For now, the program at Seneca Valley is for grades 9-12, but is expected to extend into grades 7-8 in the fall of 2023. 


Why was Hope Squad formed?

Suicide is the third leading cause of death in young people today. In fact, suicide rates overall have increased 31 percent over the past 20 years, according to the Centers for Disease Control and Prevention (CDC). It most often occurs when stressors exceed current copping abilities of someone suffering from a mental health condition. CDC statistics also indicate that seven out of 10 teens considering suicide will tell a friend.
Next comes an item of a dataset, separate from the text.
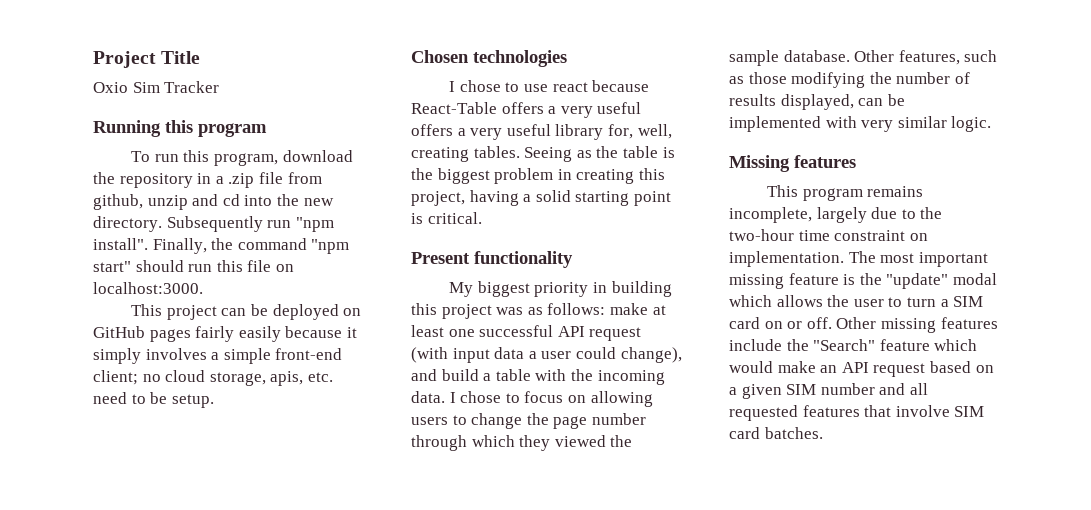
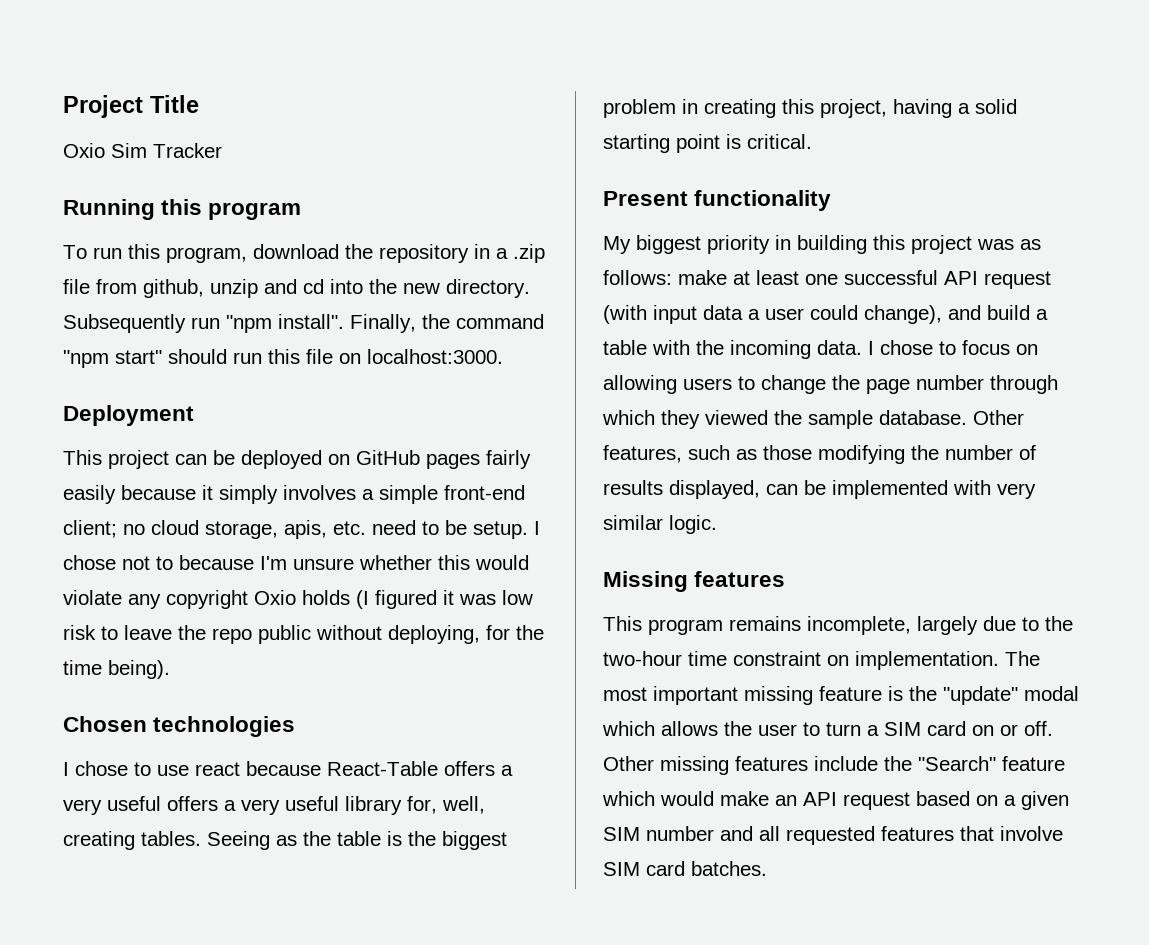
(203, 288) none -> [63,405,194,426] // Deployment
(214, 401) none -> [534,521,540,535] [63,555,529,570] [63,590,533,609] [63,625,544,644] [63,660,170,679] I chose not to because I'm unsure whether this would violate any copyright Oxio holds (I figured it was low risk to leave the repo public without deploying, for the time being).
Hope Squad is based on the principle that students are most comfortable confiding with their peers when they are going through a difficult time.

Dr. Greg Hudnall, founder of Hope Squad, is considered one of the leading experts in community and school-based suicide prevention, intervention and postvention. He is a former high school principal, student services director and associate superintendent with the Provo City School District in Provo, Utah. Deeply and personally impacted by suicides in his school district, he created the Hope Community Task Force in 1999, focusing on community-wide suicide prevention, intervention and postvention. In 2004, he and a team of experts went one step further and created the school-based “peer-to-peer” suicide prevention program now known as Hope Squad and can be found in over 1,000 schools across the country.